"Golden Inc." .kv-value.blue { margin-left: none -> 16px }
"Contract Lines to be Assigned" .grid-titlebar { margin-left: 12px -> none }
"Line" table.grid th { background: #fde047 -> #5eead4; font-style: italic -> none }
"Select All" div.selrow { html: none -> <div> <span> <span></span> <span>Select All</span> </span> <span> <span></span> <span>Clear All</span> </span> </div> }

——

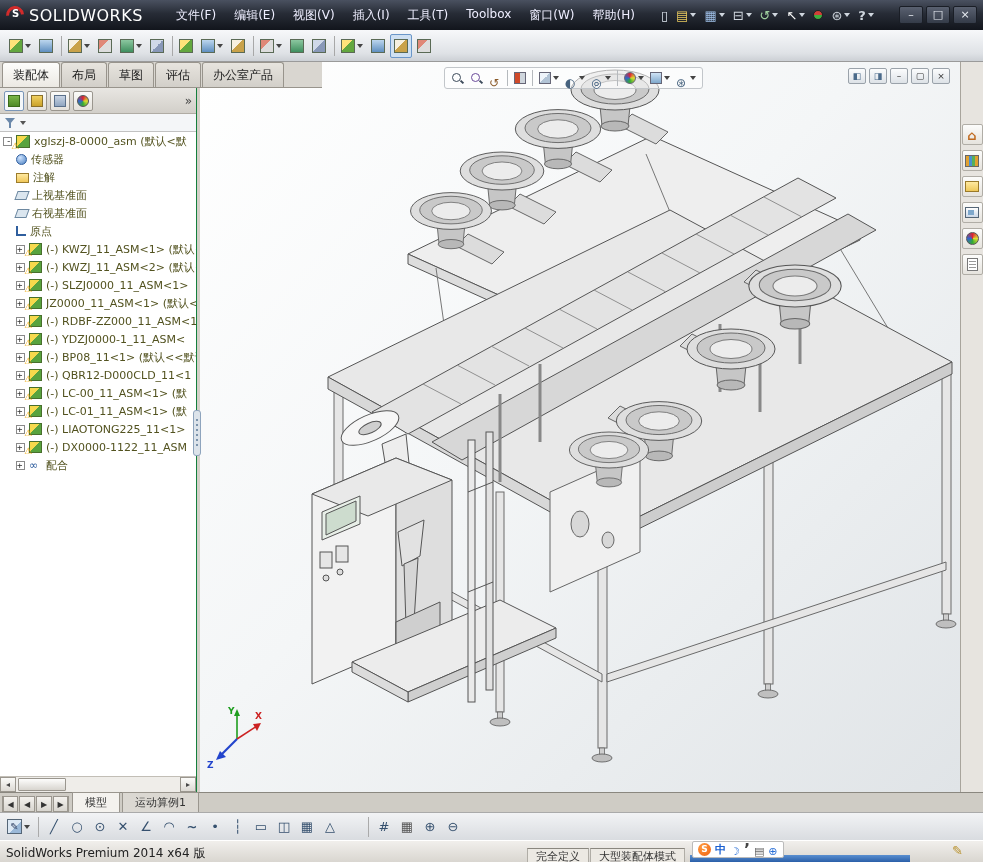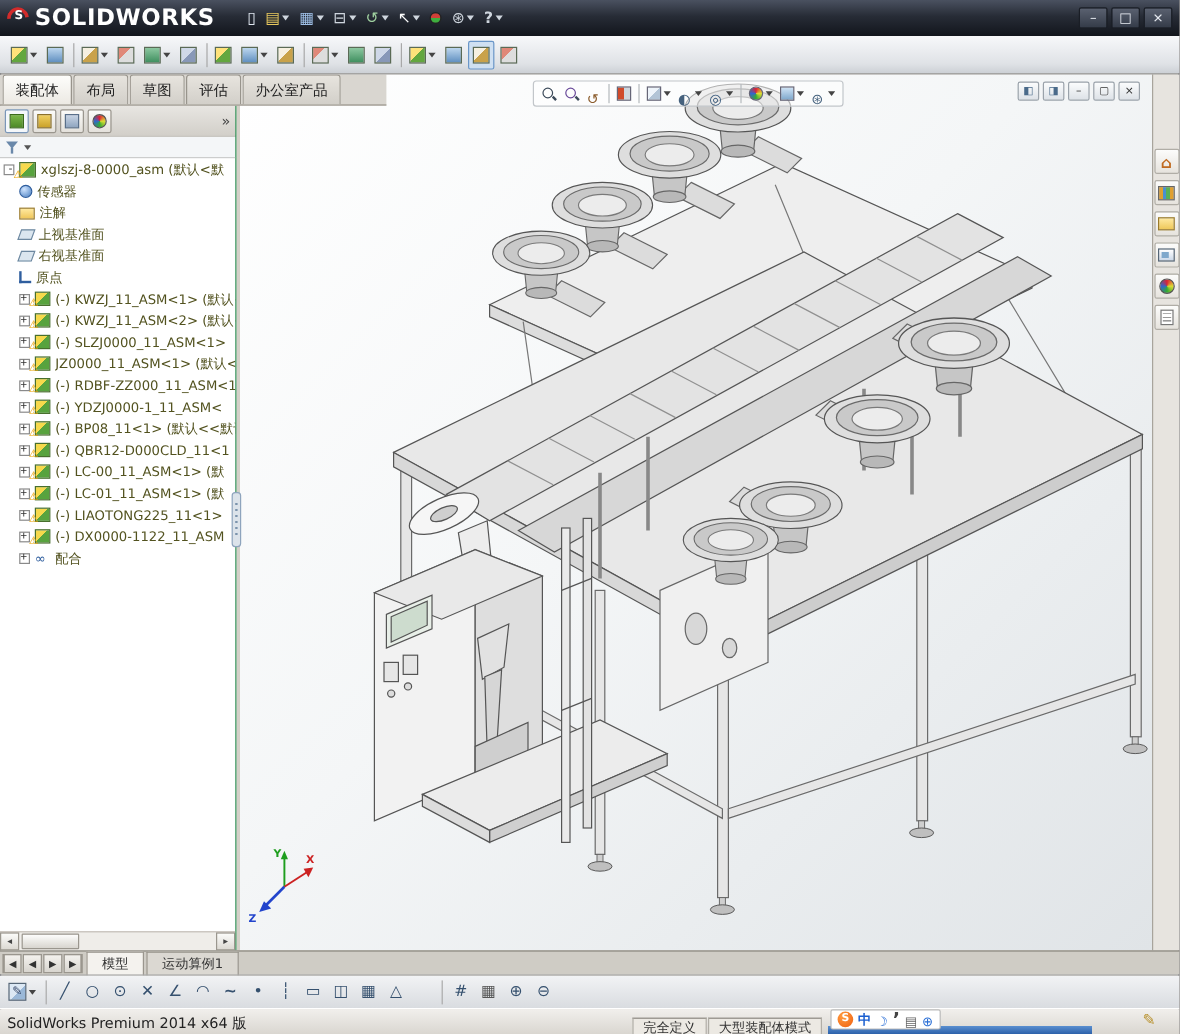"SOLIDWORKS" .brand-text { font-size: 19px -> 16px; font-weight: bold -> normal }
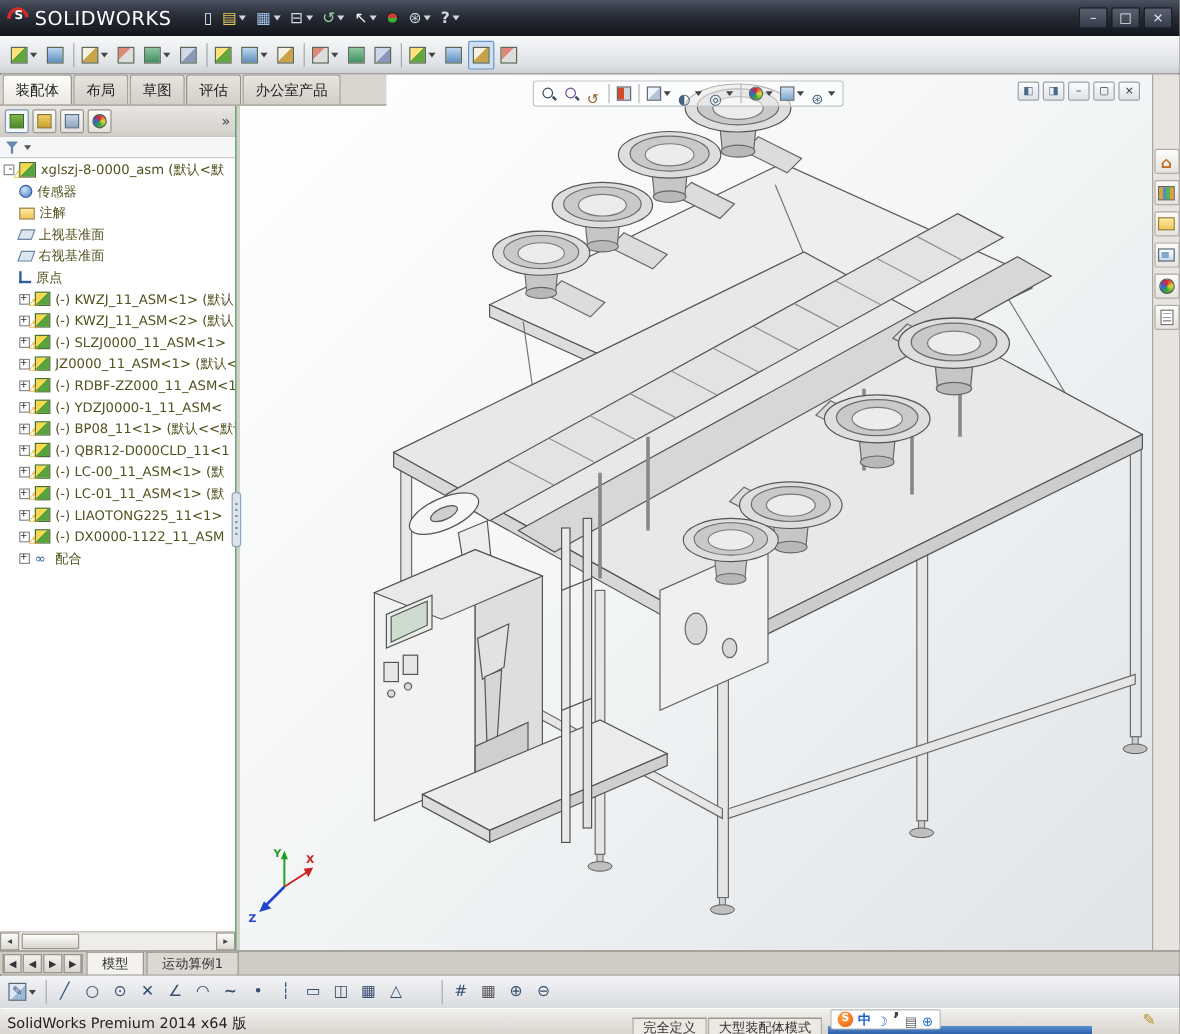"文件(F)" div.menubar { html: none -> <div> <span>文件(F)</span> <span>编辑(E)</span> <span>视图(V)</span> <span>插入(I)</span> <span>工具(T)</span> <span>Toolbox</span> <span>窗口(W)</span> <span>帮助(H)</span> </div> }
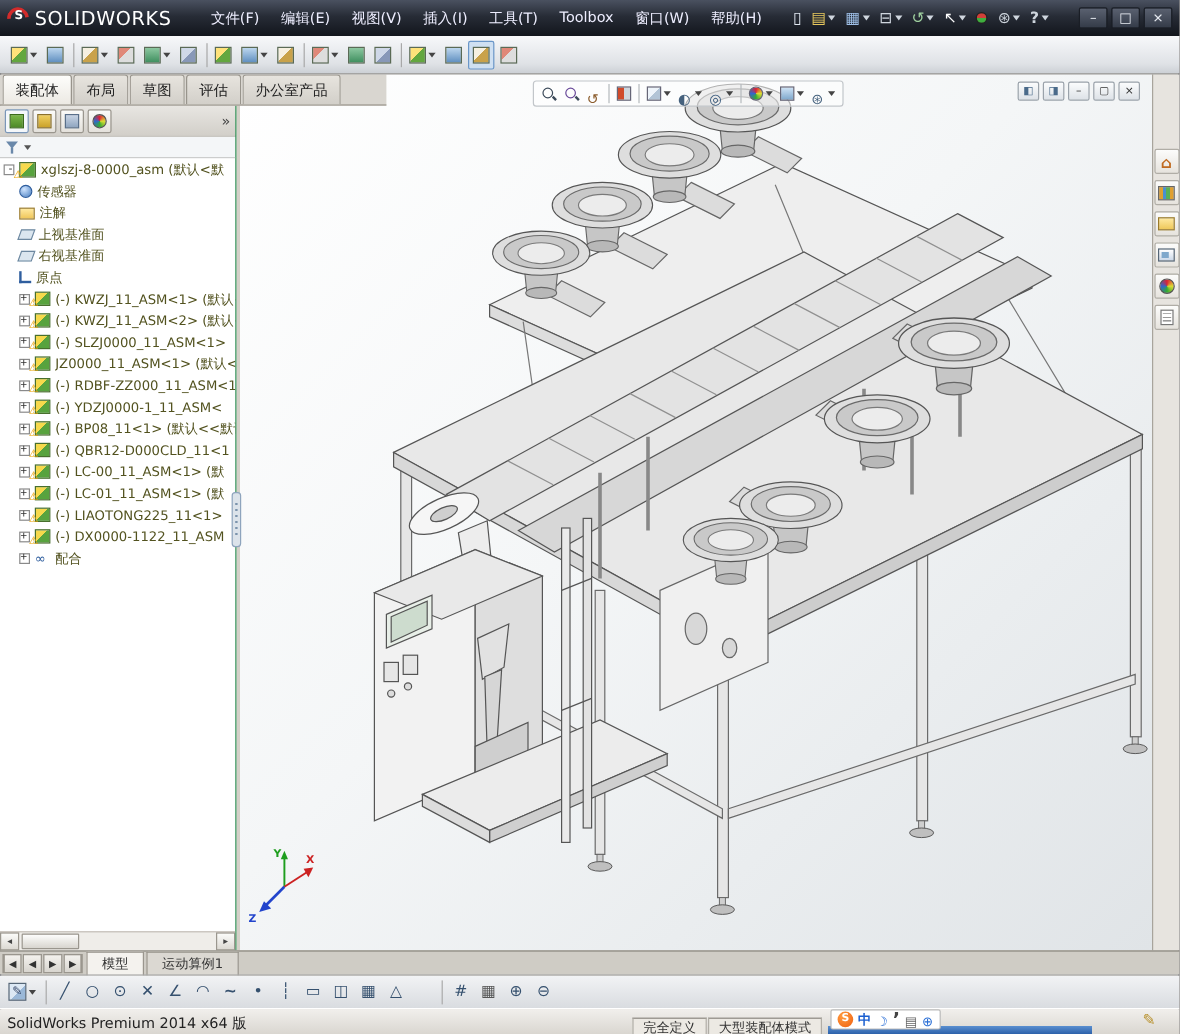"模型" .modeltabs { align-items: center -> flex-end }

——

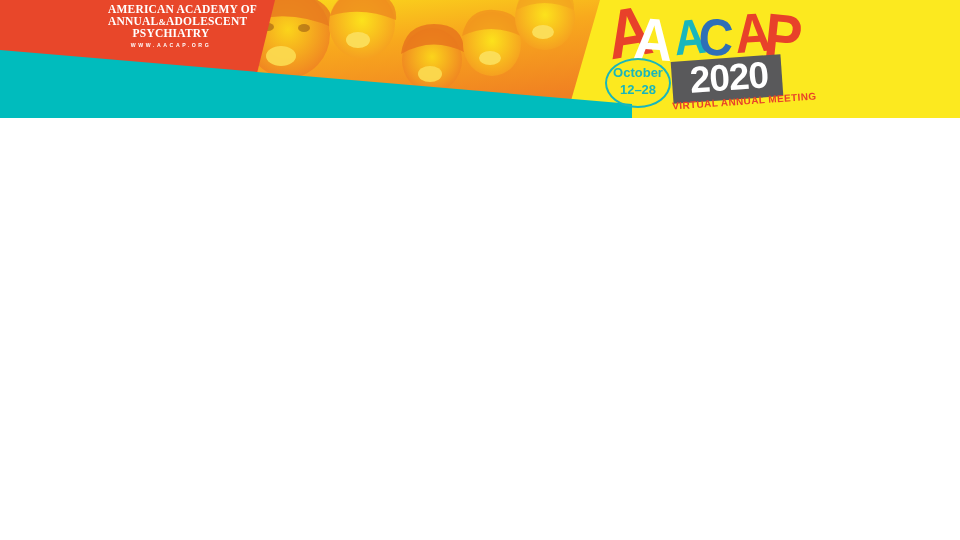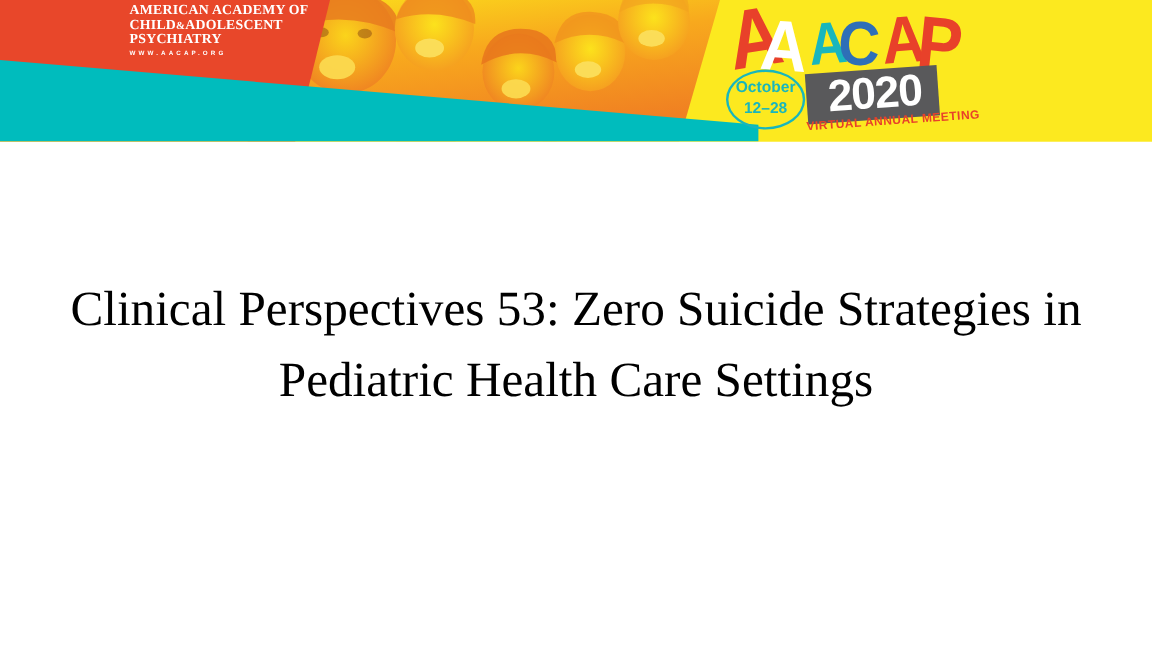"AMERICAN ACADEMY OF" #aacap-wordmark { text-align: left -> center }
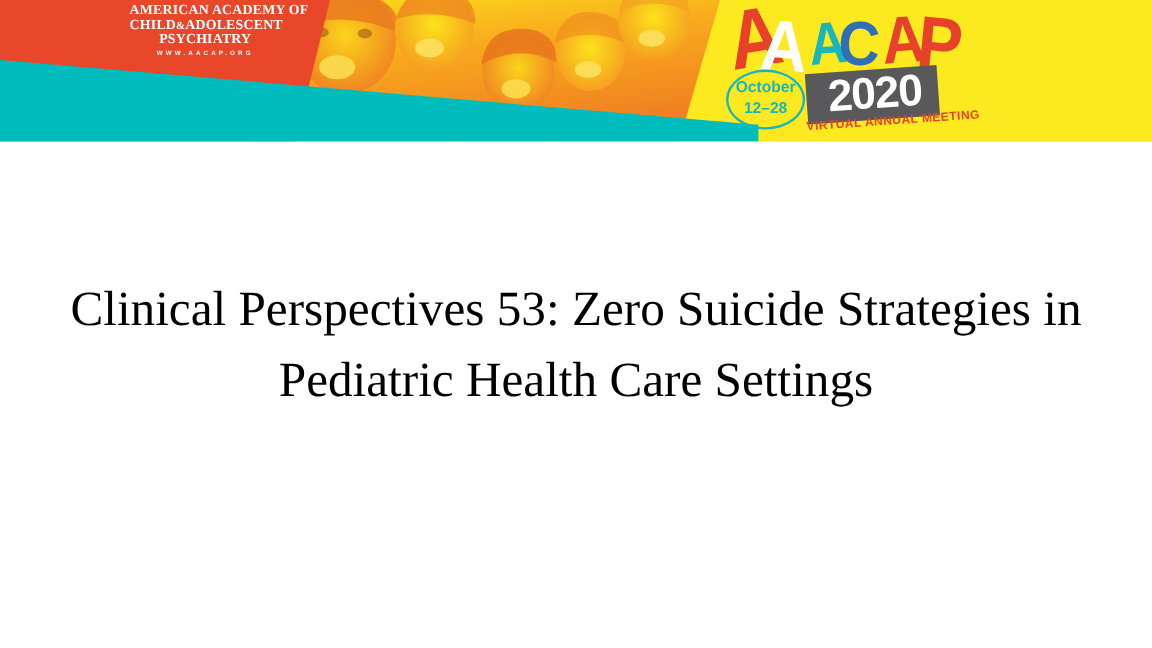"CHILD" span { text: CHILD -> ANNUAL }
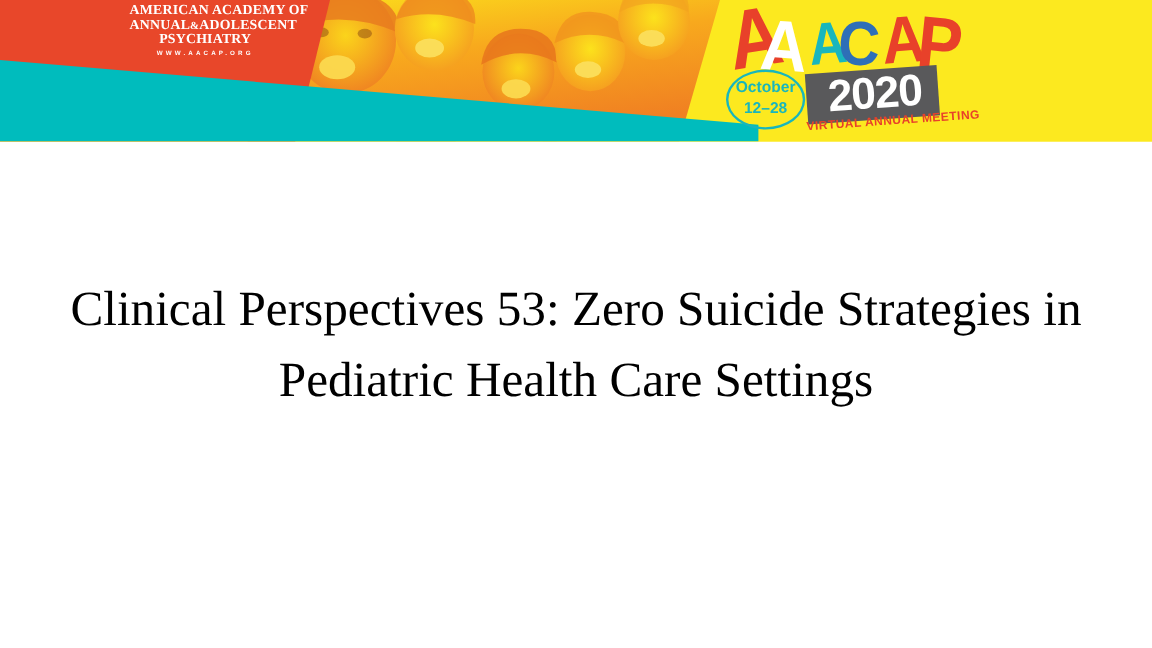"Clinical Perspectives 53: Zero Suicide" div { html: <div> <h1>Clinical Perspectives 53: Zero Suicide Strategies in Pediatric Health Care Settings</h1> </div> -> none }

——

In the listing above, find the line containing "background: #fde047 ->" and the line containing "<div> <span> <span></span>", then quote both, plus every line between them, exactly as written.

"Line" table.grid th { background: #fde047 -> #5eead4; font-style: italic -> none }
"Select All" div.selrow { html: none -> <div> <span> <span></span> <span>Select All</span> </span> <span> <span></span> <span>Clear All</span> </span> </div> }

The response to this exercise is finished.